MATERIAL FOR THIS TASK:
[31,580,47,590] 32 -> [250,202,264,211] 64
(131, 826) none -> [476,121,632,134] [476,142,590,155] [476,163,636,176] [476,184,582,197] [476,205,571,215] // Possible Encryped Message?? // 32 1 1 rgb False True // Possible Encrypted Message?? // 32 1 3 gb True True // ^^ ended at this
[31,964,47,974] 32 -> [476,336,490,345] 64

---

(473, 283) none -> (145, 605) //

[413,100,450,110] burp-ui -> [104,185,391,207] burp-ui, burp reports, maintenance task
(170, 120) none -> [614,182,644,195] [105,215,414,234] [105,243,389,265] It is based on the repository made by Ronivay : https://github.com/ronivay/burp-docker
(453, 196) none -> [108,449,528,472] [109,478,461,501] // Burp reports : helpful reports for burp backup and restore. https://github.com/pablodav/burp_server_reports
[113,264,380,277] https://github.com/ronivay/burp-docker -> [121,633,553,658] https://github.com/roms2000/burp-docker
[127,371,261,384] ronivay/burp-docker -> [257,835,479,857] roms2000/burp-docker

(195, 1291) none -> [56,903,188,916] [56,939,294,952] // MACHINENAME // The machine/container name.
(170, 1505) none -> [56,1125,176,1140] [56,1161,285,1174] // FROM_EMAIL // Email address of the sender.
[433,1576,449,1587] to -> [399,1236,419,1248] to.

WHAT IS NEEDED:
Retype, in the same exact form, the lines of the material above from the line holding "[31,580,47,590] 32 -> [250,202,264,211] 64" through the line holding "[31,964,47,974] 32 -> [476,336,490,345] 64".

RESULT OF THE EXERCISE:
[31,580,47,590] 32 -> [250,202,264,211] 64
(131, 826) none -> [476,121,632,134] [476,142,590,155] [476,163,636,176] [476,184,582,197] [476,205,571,215] // Possible Encryped Message?? // 32 1 1 rgb False True // Possible Encrypted Message?? // 32 1 3 gb True True // ^^ ended at this
[31,964,47,974] 32 -> [476,336,490,345] 64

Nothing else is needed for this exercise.